The devastation led to the complete, collective displacement of approximately 500 families9 — an unprecedented occurrence in the town’s history. These residents are now scattered across different towns and regions, severed from their homes and deprived of work, particularly in agriculture, on which most rely. Their savings have been exhausted by steep, unregulated rental costs. As a result, any adequate intervention must extend beyond reconstruction to prioritize social and economic recovery. Such a recovery would require supporting displaced residents and “returning people to their livelihoods, not just to their housing,” as a fundamental condition for sustainable return, while recognizing mental health as an integral component of said recovery.

Crucially, the destruction in Kfar Kila escalated to the level of ecocide and the eradication of life-sustaining infrastructure. The agricultural sector was a central target, with farmers being denied access to their land and ancient olive groves being systematically bulldozed, burned, and uprooted. This resulted in severe losses to crops, agricultural facilities, and livestock, including the destruction of beehives and the slaughter of animals. Kfar Kila ranked second in terms of white phosphorus attacks, which were used for more than 26 days, as per our documentation. Analyses revealed the presence of unreacted phosphorus in the soil, posing a serious long-term hazard lasting over ten years and contributing to deformities and fetal deaths among livestock.

This deliberate, systematic environmental contamination, coupled with the absence of local agricultural guidance on dealing with damaged soil, requires strategic environmental recovery plans alongside any reconstruction effort. Additionally, due to Israeli occupation forces’ bulldozing operations, land parcels have lost their boundaries and defining features to such an extent that residents can no longer identify their official property limits. Boundary re-demarcation is required as part of reconstruction, underscoring the absolute importance of documentation as a tool against the colonizer’s attempts at erasure.

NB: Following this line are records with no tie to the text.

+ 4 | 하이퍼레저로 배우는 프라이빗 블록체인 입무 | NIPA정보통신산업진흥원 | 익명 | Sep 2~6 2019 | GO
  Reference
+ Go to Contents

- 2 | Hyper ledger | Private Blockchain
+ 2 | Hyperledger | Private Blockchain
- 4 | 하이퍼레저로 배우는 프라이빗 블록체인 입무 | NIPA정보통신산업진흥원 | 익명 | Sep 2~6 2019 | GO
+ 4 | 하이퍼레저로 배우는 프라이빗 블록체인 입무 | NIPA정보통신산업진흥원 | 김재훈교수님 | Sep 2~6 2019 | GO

Alongside this totalizing destruction, continuing Zionist military control prevents return and constitutes the most urgent challenge. Large areas of land adjacent to the separation wall bordering occupied Palestine remain under Israeli military control, extending up to 300 meters inward, with access strictly prohibited as the Israeli occupation monitors any attempt at restoring life. 

Following the ceasefire, Israel bombarded gatherings of people and prefabricated housing units that residents had set up as temporary homes, sending a clear message meant to deter any revival of life. This absence of security entrenches the so-called buffer zone reality and prevents return, rendering reconstruction, in its non-material sense, contingent upon the state’s adoption of a clear and resistant political stance as a prerequisite to material reconstruction.

Kfarkela map

Map of Kfar Kila and Surrounding Areas

  • Red buildings
    Destruction of buildings until November 6, 2024
  • Pink buildings
    Destruction of buildings until January 27, 2025
  • Phosphorus icon
    Phosphorous attack
  • Prefab house icon
    Destruction of prefabricated house
  • Israeli point icon
    Israeli point
  • Buffer icon
    Buffer zone limit

In light of these readings of the Dahieh, Sour, and Kfar Kila research sites — which will be expanded on in upcoming Public Works articles and reports — it becomes evident that the challenge is not merely one of physical rebuilding. The task at hand also entails ensuring security, addressing legal issues around property ownership, responding to urgent housing challenges faced by the displaced, restoring collective memory, achieving environmental recovery, and strengthening the damaged social fabric, among other priorities. This constitutes the essence of comprehensive recovery, or “immaterial reconstruction,” which the Lebanese state has failed to achieve in previous reconstruction efforts.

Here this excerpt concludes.